→ Data excerpts
------------------------

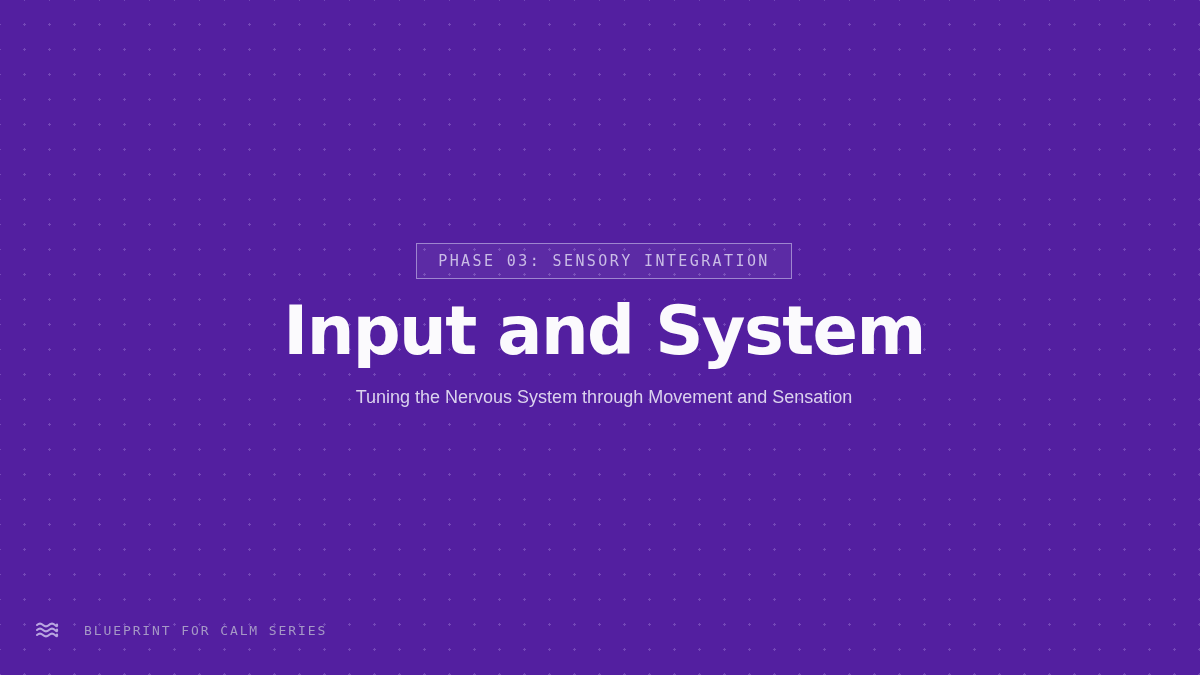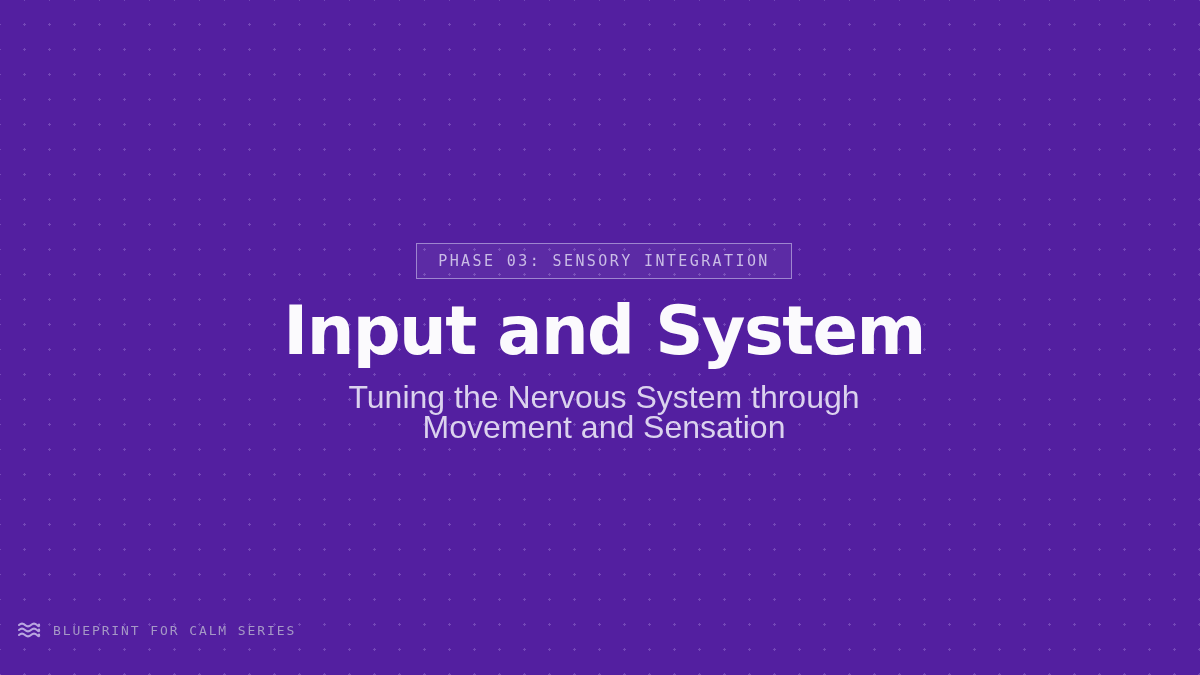"Tuning the Nervous System through" .slide-subtitle { font-size: 32px -> 18px }
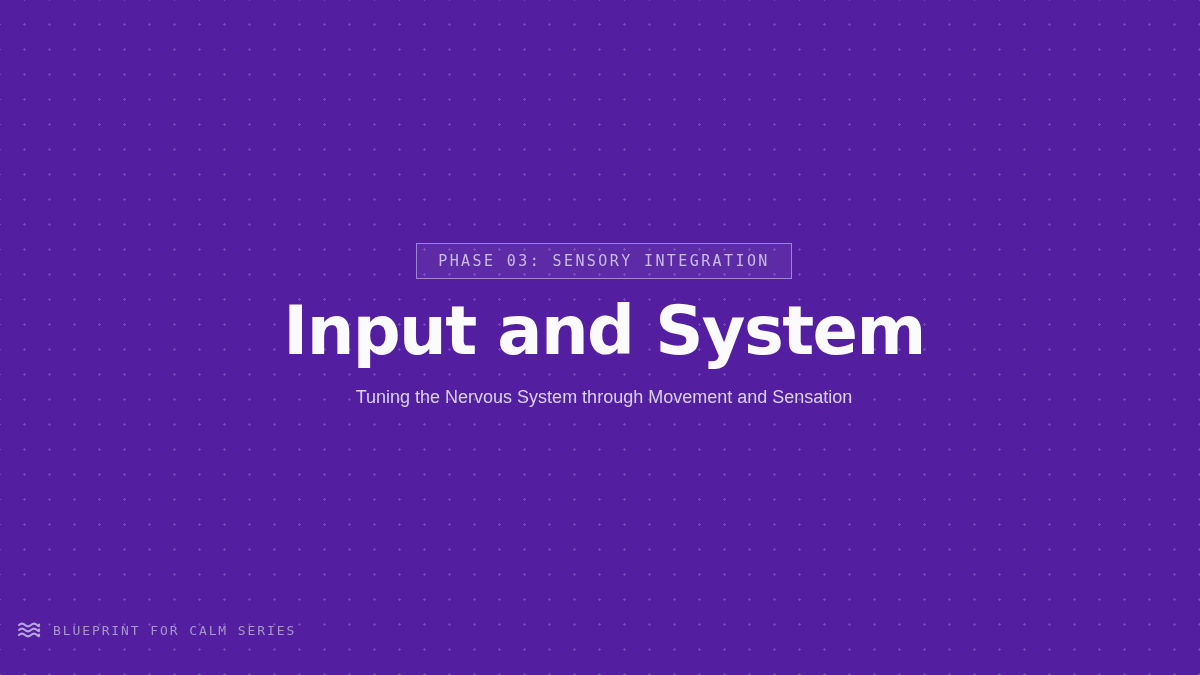"BLUEPRINT FOR CALM SERIES" .footer { gap: 12px -> 25px; left: 17px -> 35px }
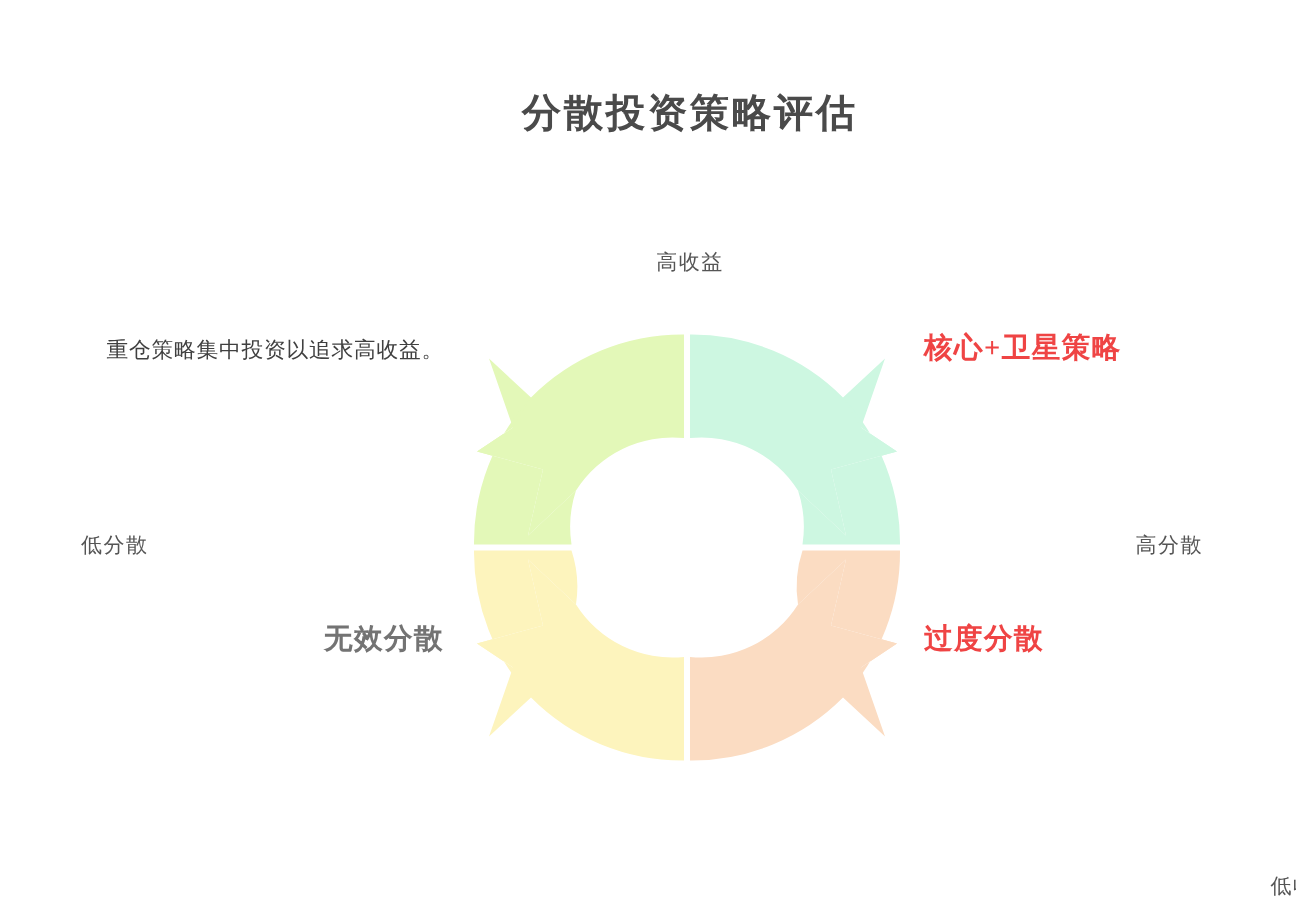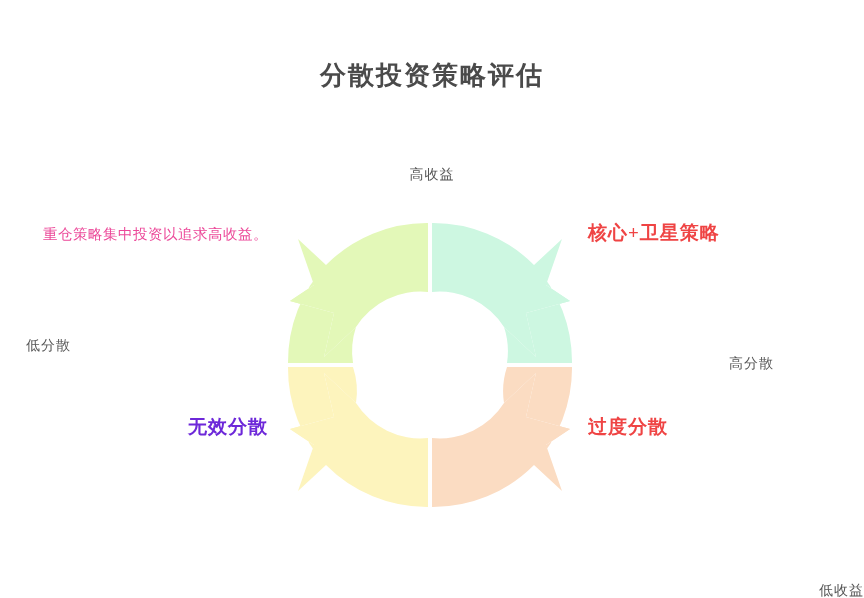"分散投资策略评估" #canvas { margin-left: none -> 28px }
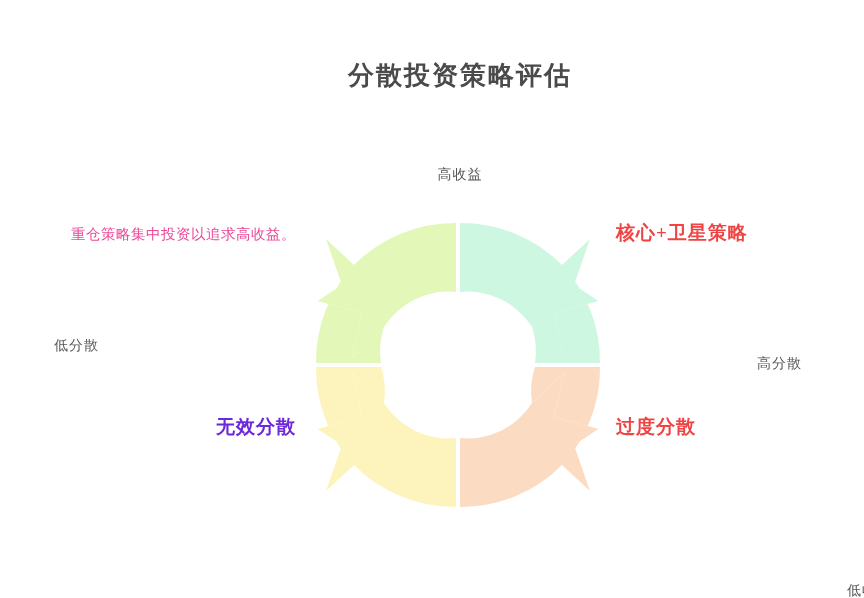"重仓策略集中投资以追求高收益。" .quad .desc { color: #ec4899 -> #404040 }
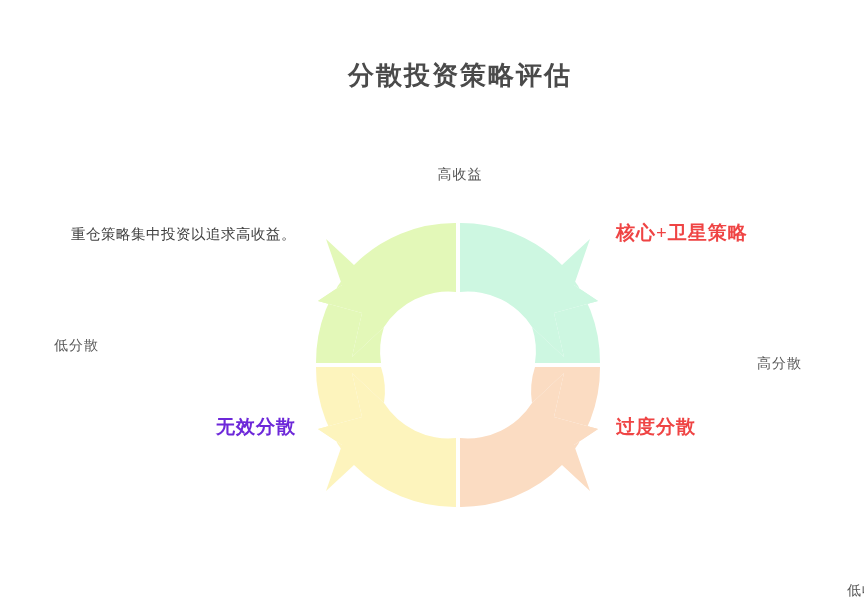"低分散" .axis-left { top: 337px -> 355px }
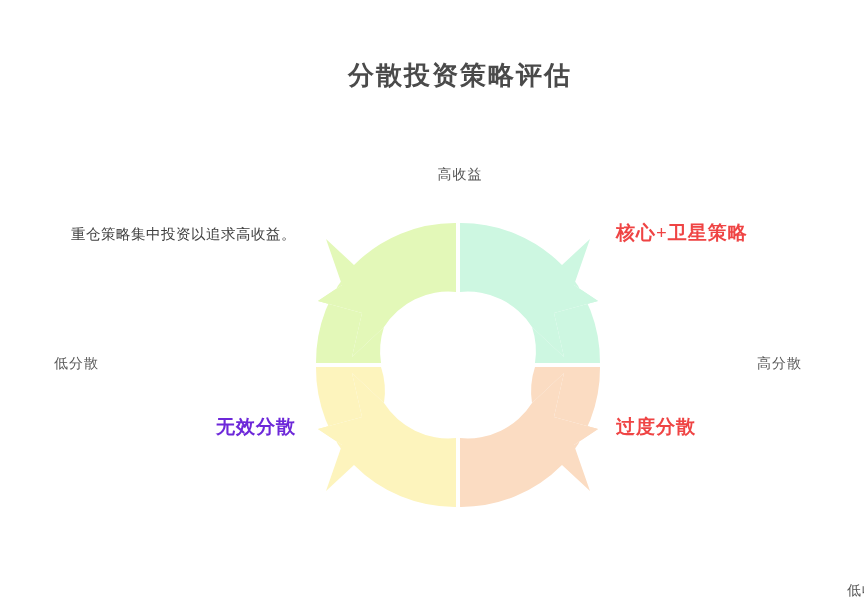"无效分散" div.heading { color: #6d28d9 -> #737373 }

------------------------

→ Exercise objective
The lines needed are those from the one containing "gap: 12px ->" through the end of the listing, given again word for word and without any picture.

→ Answer space
"BLUEPRINT FOR CALM SERIES" .footer { gap: 12px -> 25px; left: 17px -> 35px }
"分散投资策略评估" #canvas { margin-left: none -> 28px }
"重仓策略集中投资以追求高收益。" .quad .desc { color: #ec4899 -> #404040 }
"低分散" .axis-left { top: 337px -> 355px }
"无效分散" div.heading { color: #6d28d9 -> #737373 }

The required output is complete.